Elle tendit un couteau à Dottie.

— Aide-moi. Épluche les pommes, coupe-les en gros cubes… Il faut occuper ses mains quand le cœur flanche. C’est le plus sûr moyen de repousser le chagrin.

— Tu vas devoir porter un appareil, ça ne t’ennuie pas trop ? demanda Philippe à Alexandre comme ils rentraient chez eux en voiture.

— Suis bien obligé…, soupira Alexandre en observant le profil de son père. Tu en as porté un, toi ?

— Non.

— Et maman ?

— Je ne crois pas… Je ne lui ai jamais demandé…

— Ça ne se faisait pas de votre temps ?

— Tu veux dire, il y a cent ans ?

— J’ai pas voulu dire ça…, protesta Alexandre.

— Je sais. Je plaisantais…

— Maman, elle sera jeune tout le temps, maintenant…

— Elle aurait bien aimé cette idée…

— C’est quoi ton meilleur souvenir avec elle ?

— Le jour où tu es né…

— Ah… c’était comment ?

— On était, ta mère et moi, dans la chambre de la clinique. On avait posé le matelas par terre et on a passé la première nuit tous les deux enlacés et toi, au milieu. On faisait bien attention à ne pas t’écraser, on se reculait pour te faire de la place et pourtant on n’a jamais été aussi proches. Cette nuit-là, j’ai su précisément ce que signifiait « être heureux ».

— C’était si bien ? demanda Alexandre.

— J’aurais voulu que cette nuit dure toujours…

— Ça veut dire que tu ne seras plus jamais heureux comme ça…

— Ça veut dire que je serai heureux différemment… mais que ce bonheur-là restera au sommet de tous mes bonheurs…

— Je suis heureux d’en faire partie même si je ne m’en souviens pas…

— Si ça se trouve, tu t’en souviens et tu ne le sais pas… Et toi ? s’enhardit Philippe. C’est quoi ton plus grand bonheur ?

Alexandre réfléchit. Il mâchouillait le col de sa chemise. C’était une habitude qu’il avait prise récemment.

— Il y en a eu plusieurs et c’est pas du tout les mêmes…

— Le dernier, par exemple ?

— Quand j’ai embrassé Annabelle au feu rouge en revenant du lycée… C’était mon premier vrai baiser et je crois que, moi aussi, je me suis senti le roi du monde…

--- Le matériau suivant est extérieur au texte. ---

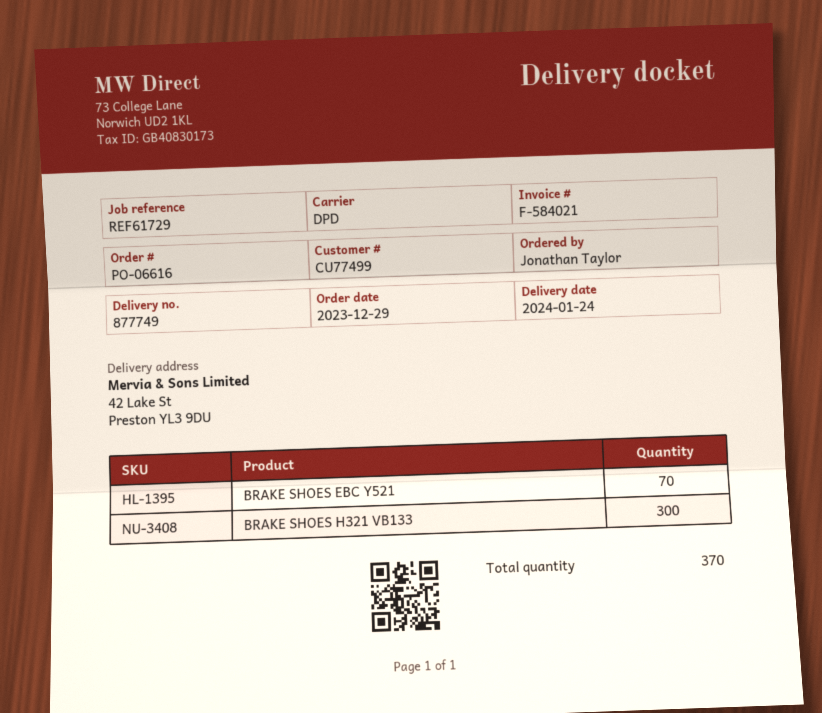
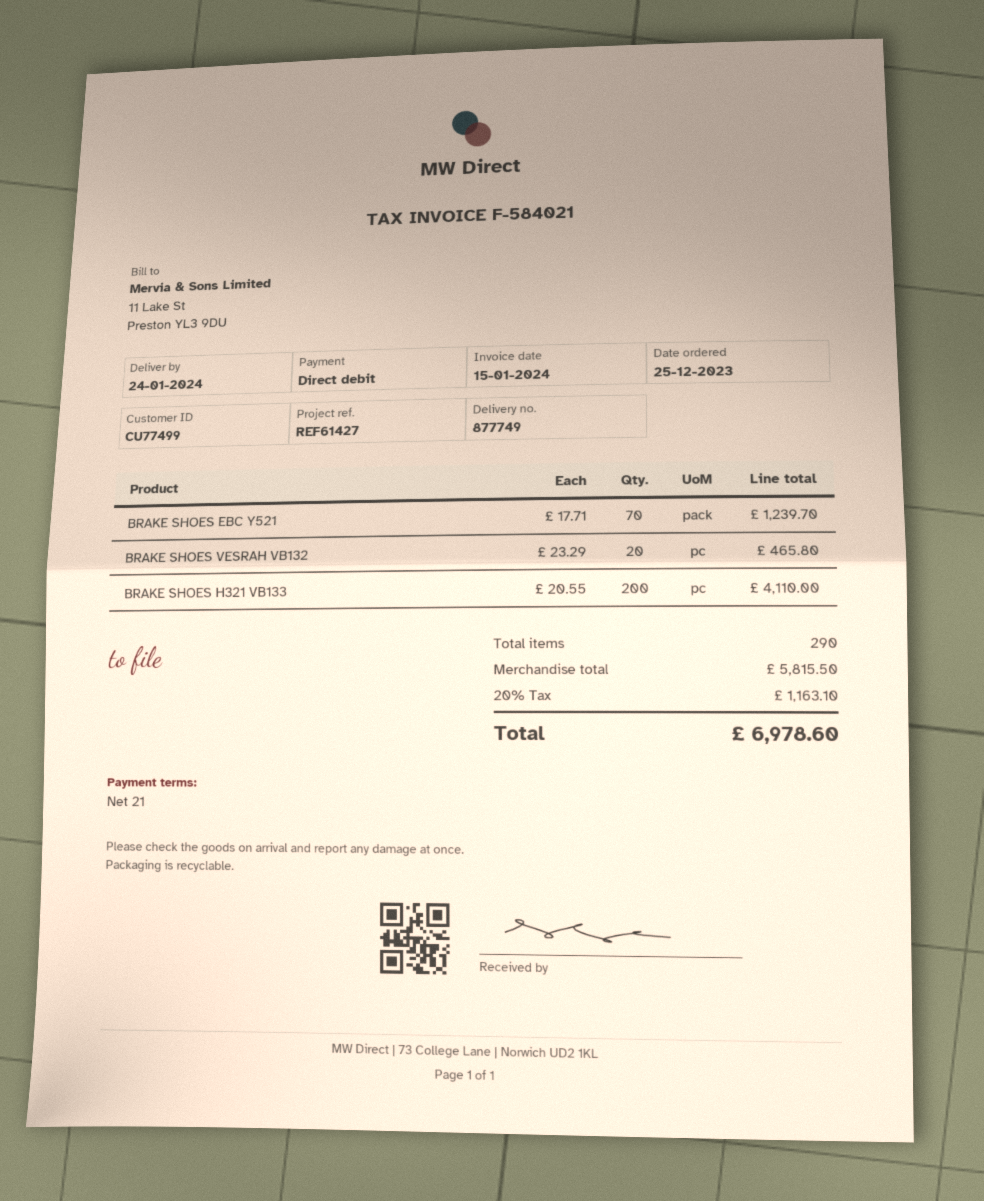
order date: 2023-12-29 -> 2023-12-25
reference: REF61729 -> REF61427
BRAKE SHOES H321 VB133: 300 -> 200
BRAKE SHOES VESRAH VB132: none -> 20
total quantity: 370 -> 290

Philippe ne dit rien. Il attendait qu’Alexandre précise qui était Annabelle.

— Quand j’ai embrassé Phoebe, ça n’a pas été aussi fort et avec Kris, c’était bien mais encore différent… Tu crois que je pourrai embrasser une fille avec mon appareil ? Ça va pas gêner, cette ferraille sur les dents ?

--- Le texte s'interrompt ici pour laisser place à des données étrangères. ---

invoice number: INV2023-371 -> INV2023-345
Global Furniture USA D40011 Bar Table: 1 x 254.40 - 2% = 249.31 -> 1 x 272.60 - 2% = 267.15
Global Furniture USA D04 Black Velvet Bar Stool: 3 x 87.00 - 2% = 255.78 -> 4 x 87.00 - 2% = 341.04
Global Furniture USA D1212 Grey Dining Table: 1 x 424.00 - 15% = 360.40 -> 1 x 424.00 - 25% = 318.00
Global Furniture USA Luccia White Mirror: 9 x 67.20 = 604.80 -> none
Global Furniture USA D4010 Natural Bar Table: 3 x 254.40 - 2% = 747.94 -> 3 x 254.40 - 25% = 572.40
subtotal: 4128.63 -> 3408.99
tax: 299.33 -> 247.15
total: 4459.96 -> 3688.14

— Elle t’embrassera pour ta manière de l’écouter, de la regarder, de lui raconter des histoires, pour plein d’autres choses qu’elle verra en toi… et que, si ça se trouve, tu ne connais même pas…

— Ah…, fit Alexandre, étonné.

Il se tut. La réponse de son père ouvrait mille questions dans sa tête.

Philippe se dit qu’il n’avait jamais eu une conversation aussi longue, aussi intime avec son fils et il fut heureux. Un peu comme sur le matelas par terre à la clinique quand, l’espace d’une nuit, il avait été le roi du monde.